Task brief - Look for "restricts" in every line of the listing. Copy the lines that have it.
== Segment start ==
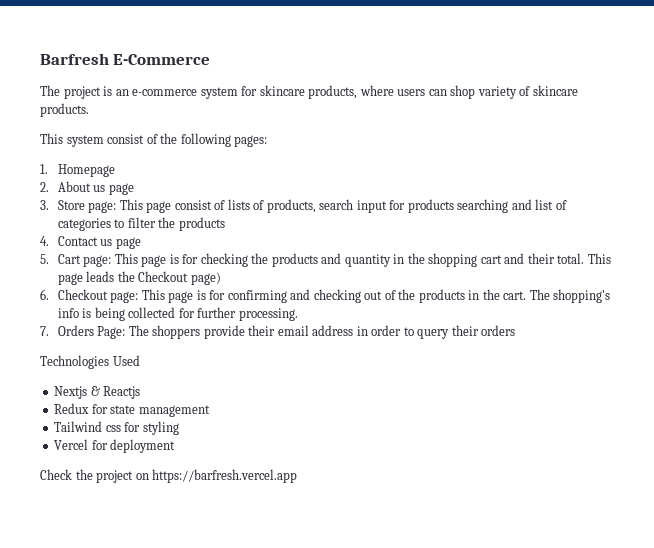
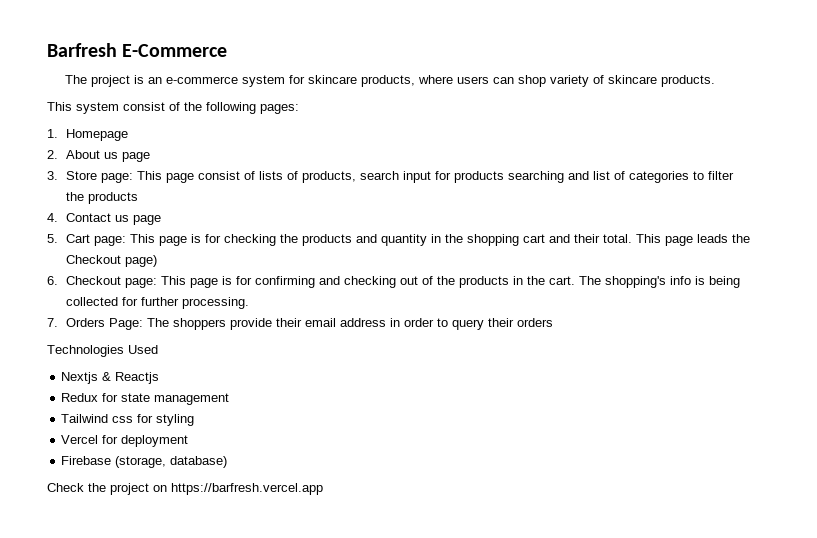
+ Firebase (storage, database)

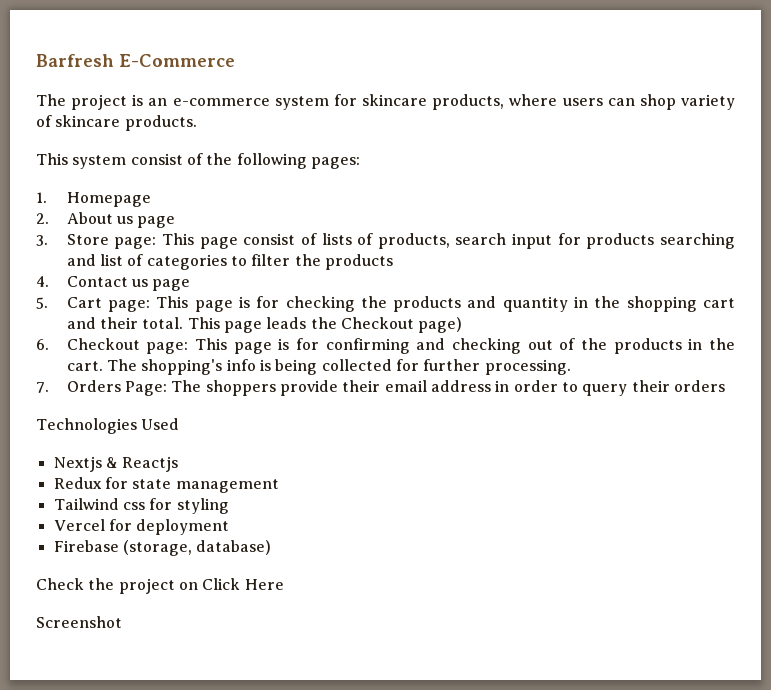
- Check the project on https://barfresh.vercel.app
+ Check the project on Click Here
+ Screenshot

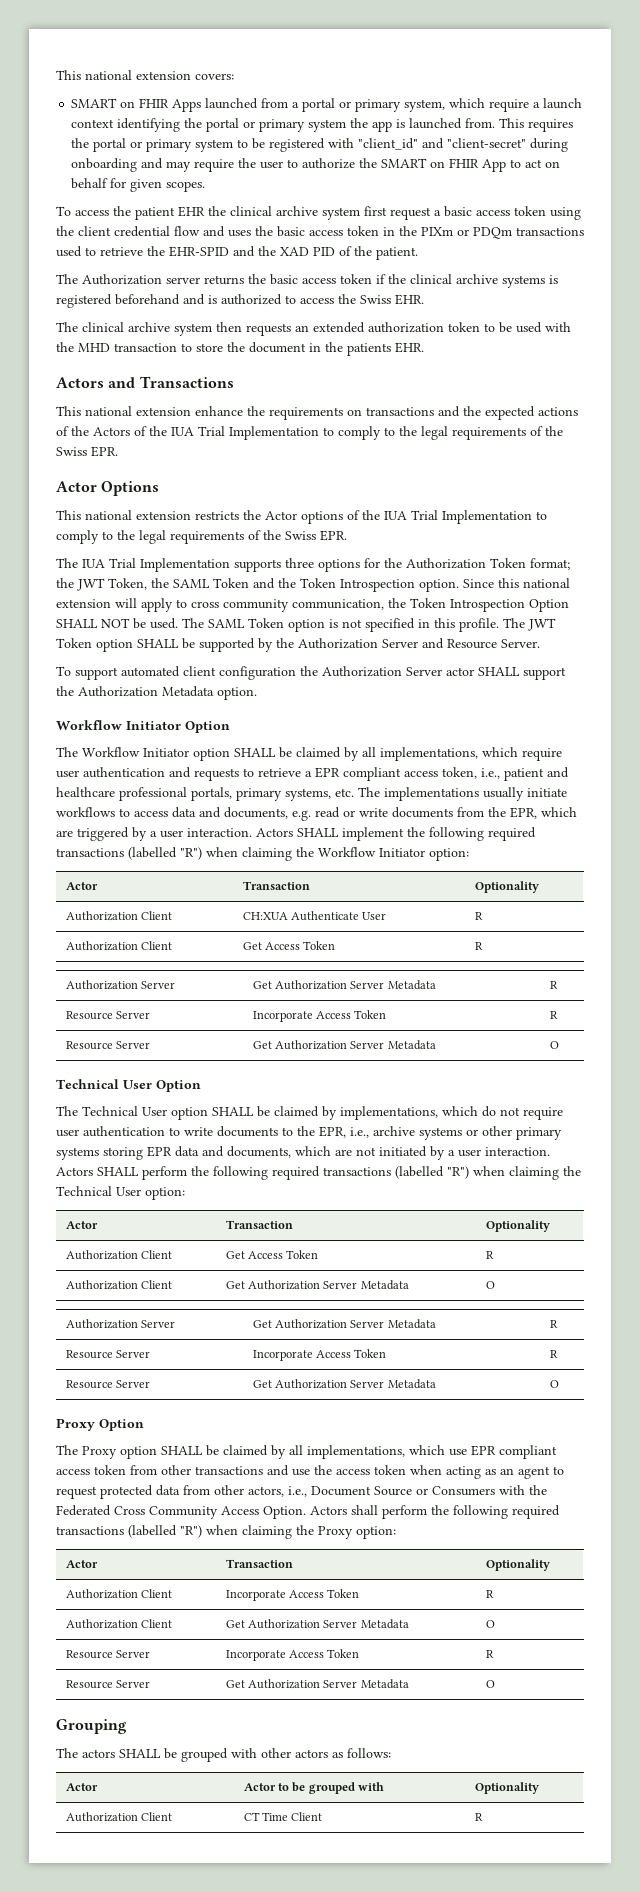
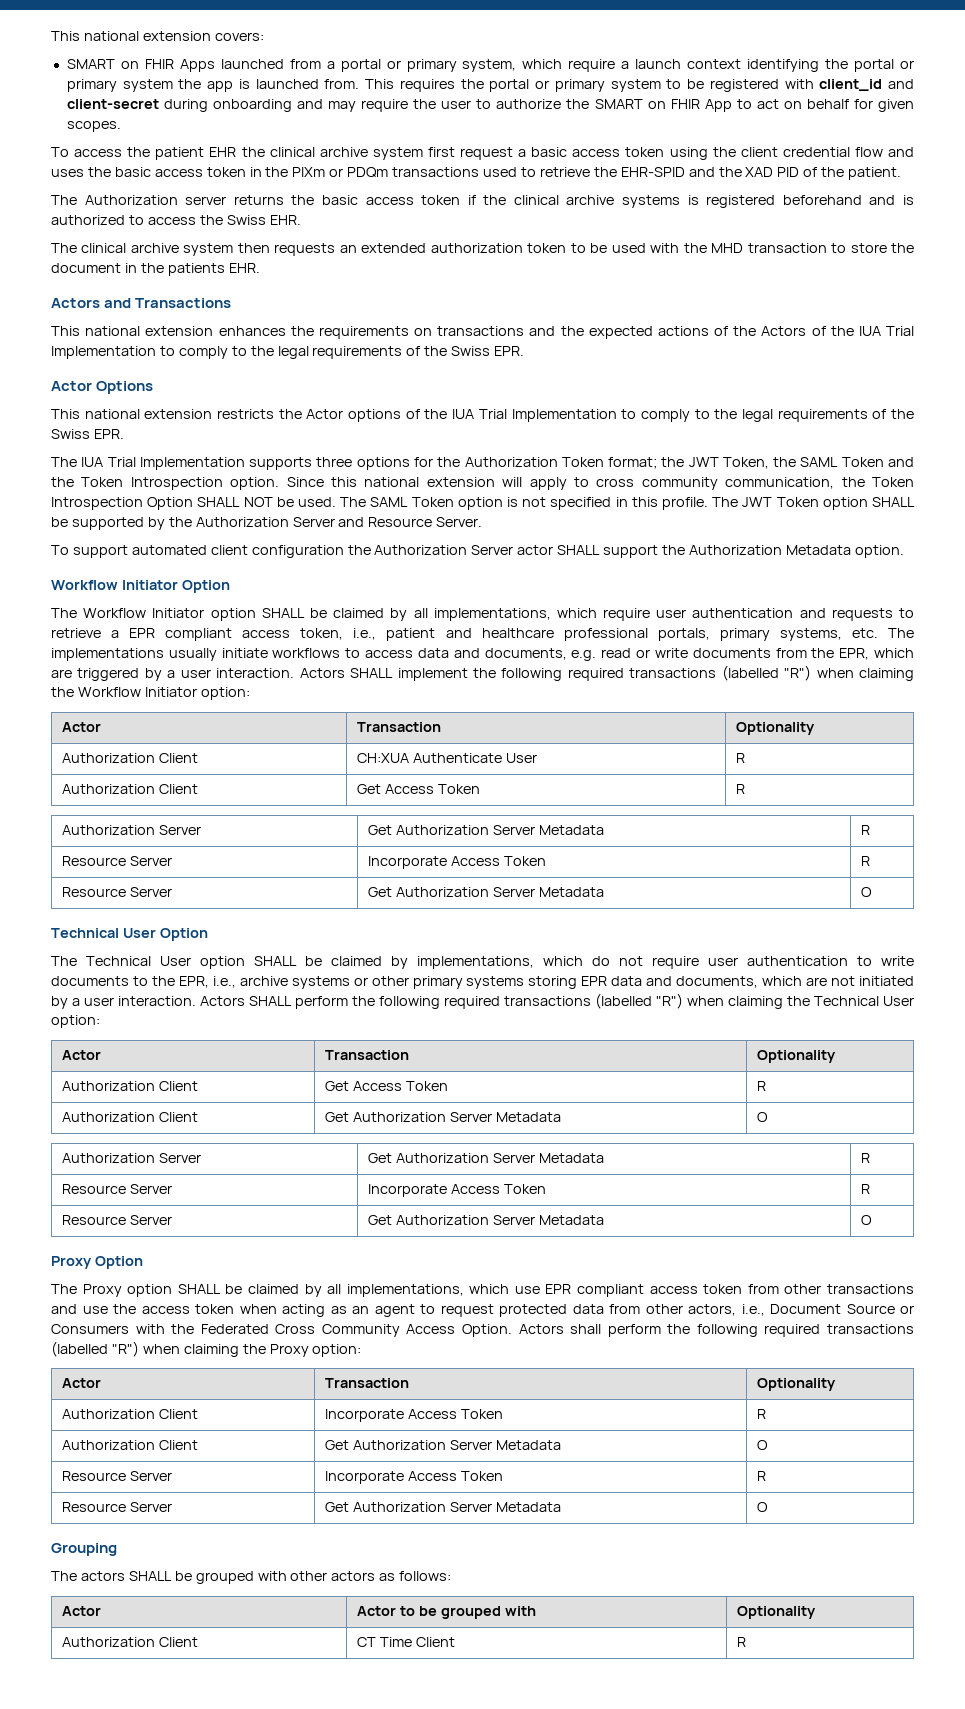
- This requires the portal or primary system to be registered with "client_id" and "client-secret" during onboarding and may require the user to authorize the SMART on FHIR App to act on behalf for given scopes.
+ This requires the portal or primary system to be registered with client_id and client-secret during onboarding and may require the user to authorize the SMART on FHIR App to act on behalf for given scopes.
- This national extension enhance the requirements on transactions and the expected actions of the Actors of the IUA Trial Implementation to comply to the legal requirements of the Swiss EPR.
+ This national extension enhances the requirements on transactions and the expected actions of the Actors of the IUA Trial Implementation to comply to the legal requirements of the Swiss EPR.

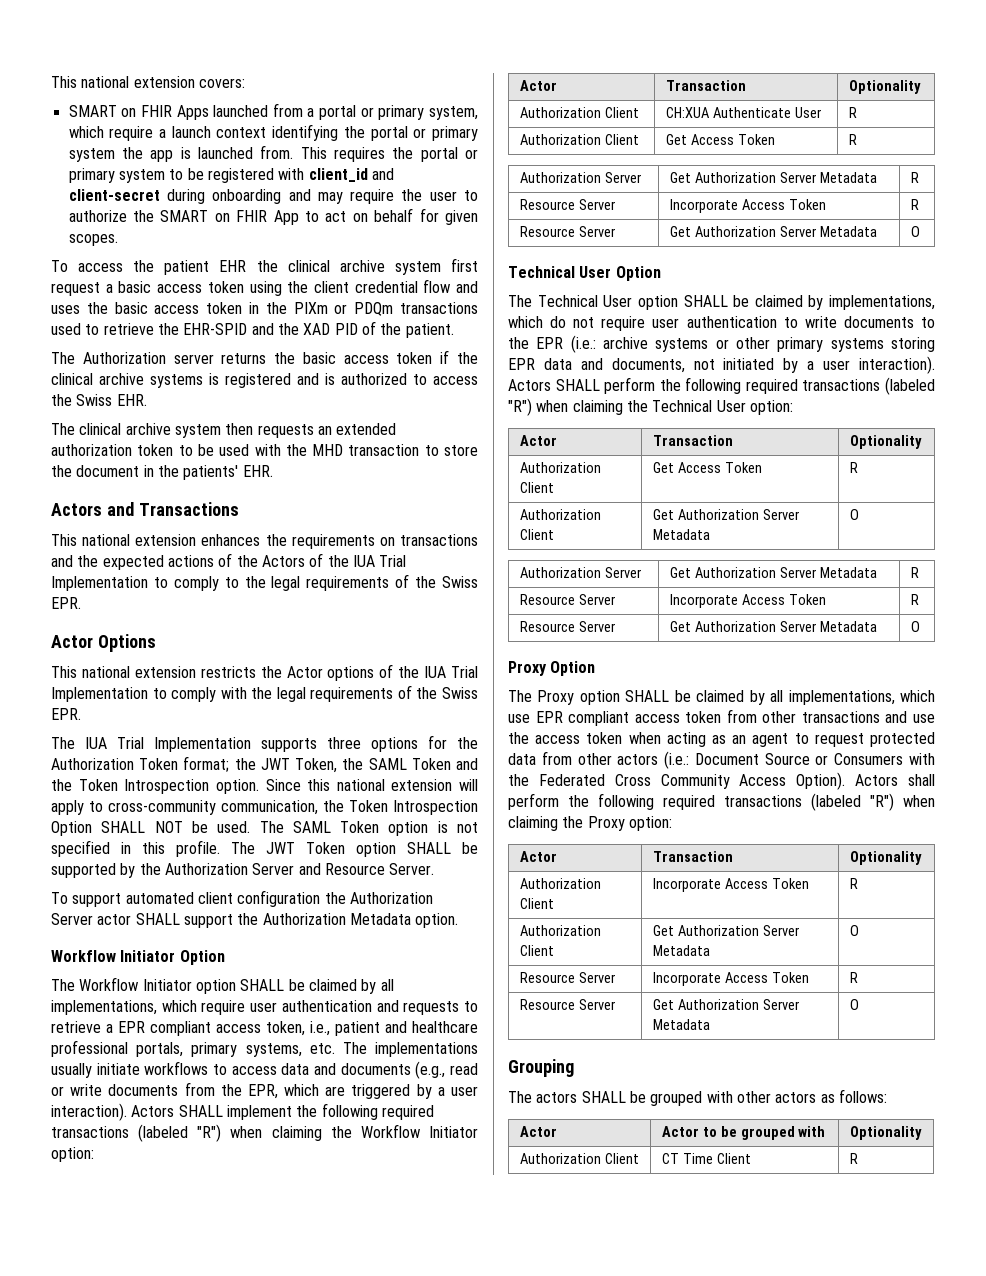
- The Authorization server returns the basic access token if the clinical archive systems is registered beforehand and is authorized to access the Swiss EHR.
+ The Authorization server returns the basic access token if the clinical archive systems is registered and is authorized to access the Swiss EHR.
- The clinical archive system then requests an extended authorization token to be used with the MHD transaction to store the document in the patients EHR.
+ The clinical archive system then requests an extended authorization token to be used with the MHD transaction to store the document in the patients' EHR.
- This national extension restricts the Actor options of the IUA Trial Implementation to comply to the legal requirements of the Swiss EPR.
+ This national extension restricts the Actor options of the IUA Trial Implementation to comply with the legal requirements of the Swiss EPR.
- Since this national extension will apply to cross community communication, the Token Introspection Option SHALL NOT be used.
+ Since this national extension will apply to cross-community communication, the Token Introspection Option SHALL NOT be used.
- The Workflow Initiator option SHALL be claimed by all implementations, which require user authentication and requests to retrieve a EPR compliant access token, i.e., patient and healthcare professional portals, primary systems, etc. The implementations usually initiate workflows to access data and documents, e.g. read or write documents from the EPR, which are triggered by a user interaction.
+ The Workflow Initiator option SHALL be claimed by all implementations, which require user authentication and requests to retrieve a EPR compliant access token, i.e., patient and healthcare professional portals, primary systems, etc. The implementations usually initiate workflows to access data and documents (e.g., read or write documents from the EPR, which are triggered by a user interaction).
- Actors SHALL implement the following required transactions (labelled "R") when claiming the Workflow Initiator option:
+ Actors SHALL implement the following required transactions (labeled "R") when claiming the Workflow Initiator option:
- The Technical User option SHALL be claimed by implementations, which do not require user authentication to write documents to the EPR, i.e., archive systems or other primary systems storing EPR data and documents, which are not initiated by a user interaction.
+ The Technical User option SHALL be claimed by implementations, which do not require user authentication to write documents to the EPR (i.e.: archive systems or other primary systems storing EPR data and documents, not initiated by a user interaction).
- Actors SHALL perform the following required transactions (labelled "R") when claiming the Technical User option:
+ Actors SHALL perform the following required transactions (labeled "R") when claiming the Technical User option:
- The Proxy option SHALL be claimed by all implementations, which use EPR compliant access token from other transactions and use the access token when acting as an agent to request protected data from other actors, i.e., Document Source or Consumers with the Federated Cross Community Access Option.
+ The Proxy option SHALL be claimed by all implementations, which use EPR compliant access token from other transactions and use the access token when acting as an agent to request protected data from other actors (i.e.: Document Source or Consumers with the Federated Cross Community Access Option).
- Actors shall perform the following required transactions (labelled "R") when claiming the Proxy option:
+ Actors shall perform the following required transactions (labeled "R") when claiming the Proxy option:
== Segment end ==
Task result -
- This national extension restricts the Actor options of the IUA Trial Implementation to comply to the legal requirements of the Swiss EPR.
+ This national extension restricts the Actor options of the IUA Trial Implementation to comply with the legal requirements of the Swiss EPR.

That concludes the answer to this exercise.